“Os estatutos do poder, em uma República fundada em bases democráticas, não podem privilegiar o mistério nem legitimar o culto ao sigilo: consequente necessidade de este Inquérito transcorrer sob a égide do postulado da publicidade”, argumentou o ministro do Supremo Tribunal Federal, Celso de Mello, ao autorizar diligências solicitadas pelo procurador-geral da República, Augusto Aras, no Inquérito instaurado para apurar fatos noticiados pelo ex-ministro da Justiça e Segurança Pública, Sérgio Moro, com acusações ao presidente da República, Jair Bolsonaro (sem partido).
O ministro do STF determinou ainda, que o procedimento de investigação criminal tramite, no Supremo Tribunal Federal, "sem qualquer nota de sigilo" e concedeu 20 dias para chefe do Serviço de Inquéritos da Diretoria de Investigação e Combate ao Crime Organizado da Polícia Federal (SINQ/DICOR), delegada Christiane Correa Machado, para cumprir as diligências, sem prejuízo de eventual prorrogação, caso tal se faça necessário.

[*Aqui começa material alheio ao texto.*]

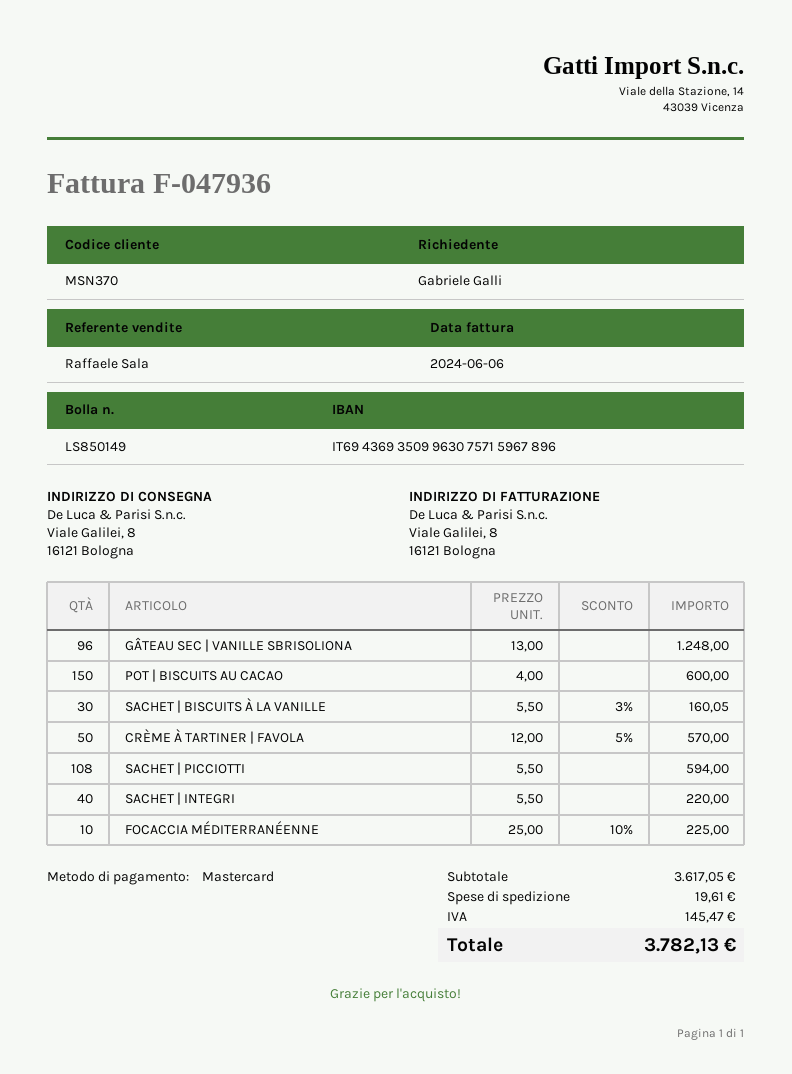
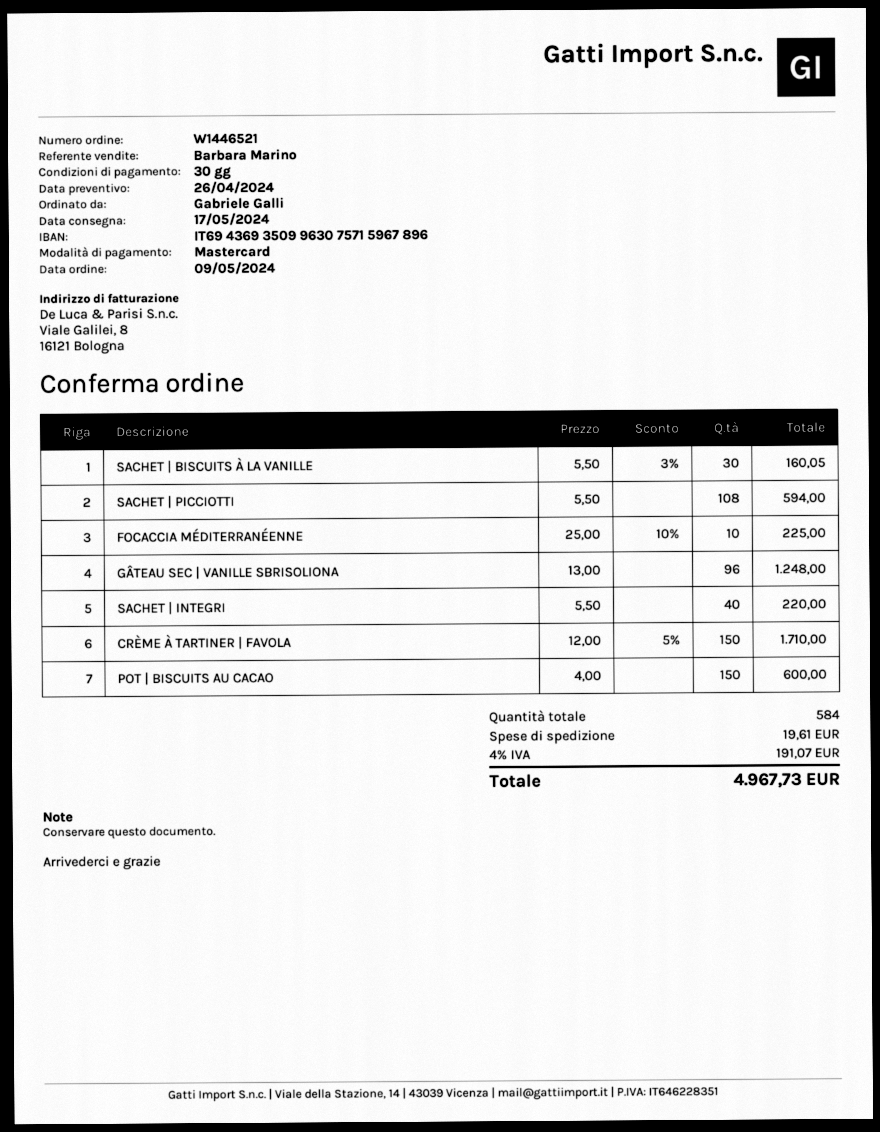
sales rep: Raffaele Sala -> Barbara Marino
CRÈME À TARTINER | FAVOLA: 50 x 12.00 - 5% = 570.00 -> 150 x 12.00 - 5% = 1710.00
tax: 145.47 -> 191.07
total: 3782.13 -> 4967.73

“Determino que o presente Inquérito tramite em regime de ampla publicidade, em ordem a que se respeite o dogma constitucional da transparência, considerada a circunstância de que este procedimento de investigação criminal tem por objeto eventos supostamente criminosos, consistentes em fatos, em tese, delituosos revestidos de extrema gravidade, que podem envolver, até mesmo, o Senhor Presidente da República, afastada a incidência, no caso, da cláusula de imunidade penal temporária fundada no art. 86, § 4º, da Constituição Federal, em face das razões por mim expostas na decisão que proferi (item n. 3, fls. 57/64), nestes autos, em 27/04/2020, ressalvado, excepcionalmente, o que prescreve a própria Carta Política, em seu art. 5º, inciso LX” cita trecho da decisão do ministro.
Segundo o ministro, o motivo de tal determinação apoia-se no fato, constitucionalmente relevante, de que, em princípio, nada deve justificar a tramitação, em regime de sigilo, de qualquer procedimento que tenha curso em juízo, pois, na matéria, deve prevalecer, em regra, a cláusula da publicidade.” É importante salientar, neste ponto, que o modelo de governo instaurado em nosso País, em 1964, sob a égide de um regime militar, mostrou-se fortemente estimulado pelo “perigoso fascínio do absoluto””, destacou.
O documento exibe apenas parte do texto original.